You are right, most of the world would not buy american cars. However they would like to buy american food (beef, citrus, rice, ect), which we cannot import into japan. Japan also has a fax paper shortage, but american companies can not import fax paper to japan.

I think that any country that restrics our ability to seel our products in their country, should not be allowed to sell products here.

Thank You
Avn-Tech


----------



## saab96 (Mar 19, 2008)

joseph3354 said:


> every auto company on the planet has the capability to do exactly what we are doing...conversions.


Just because they have the capability doesn't make it a good business decision.

People are still wining about the parallel hybrid premium, let alone plugin hybrids or full blown BEVs.

If you were to line up two vehicles straight from the factory, a gas burner and a BEV drivetrain, the BEV is going to wind up more expensive by a wide margin because of the battery pack.
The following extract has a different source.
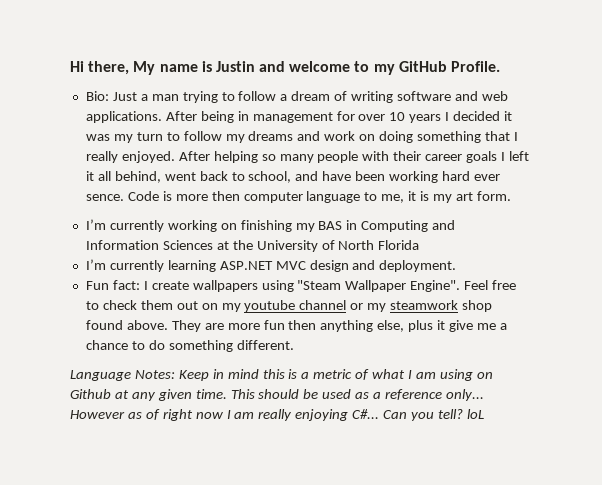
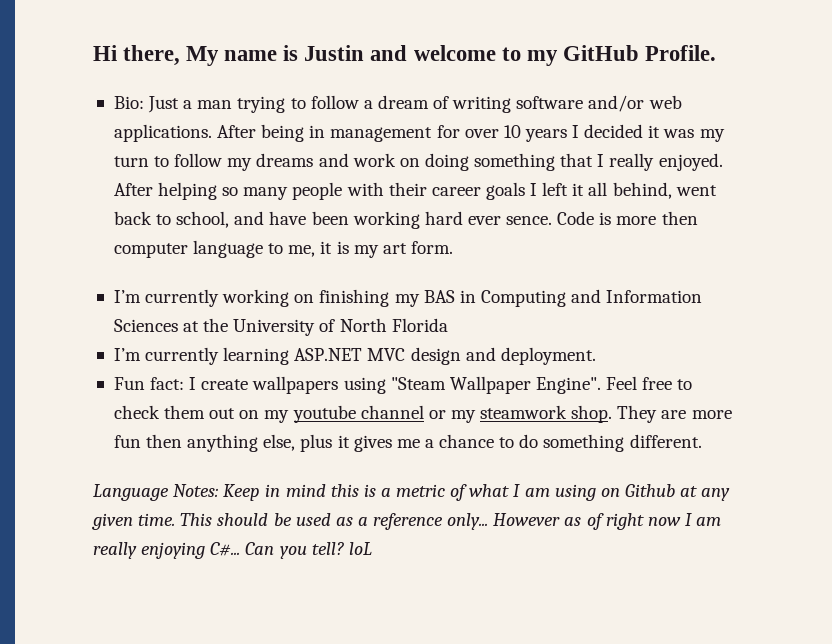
[454,91,478,101] and -> [588,95,645,112] and/or
[462,300,493,312] [85,320,168,330] shop found above. -> [571,405,613,423] shop.
[449,320,474,332] give -> [353,435,392,452] gives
That's why it's not being done. They are taking a wait and see attitude regarding battery pricing rather than trying to push the cost down themselves, though. That I think is a mistake. They have too much leveraged in internal combustion. They should look at batteries as an integral part of their business and bring the R&D in house.


----------



## david85 (Nov 12, 2007)

Its possible that history may be about to repeat itself. In the 1980s japan went into a voluntary quota system for exporting cars to the USA after seeing how much pressure Detroit was ready to bring to bear on Washington to protect its own interests. Toyota now makes cars and trucks that are more american than ford or GMC when it comes to how much of the vehicle is made on american soil. The catch is that the profits still go home to japan at the end of the day.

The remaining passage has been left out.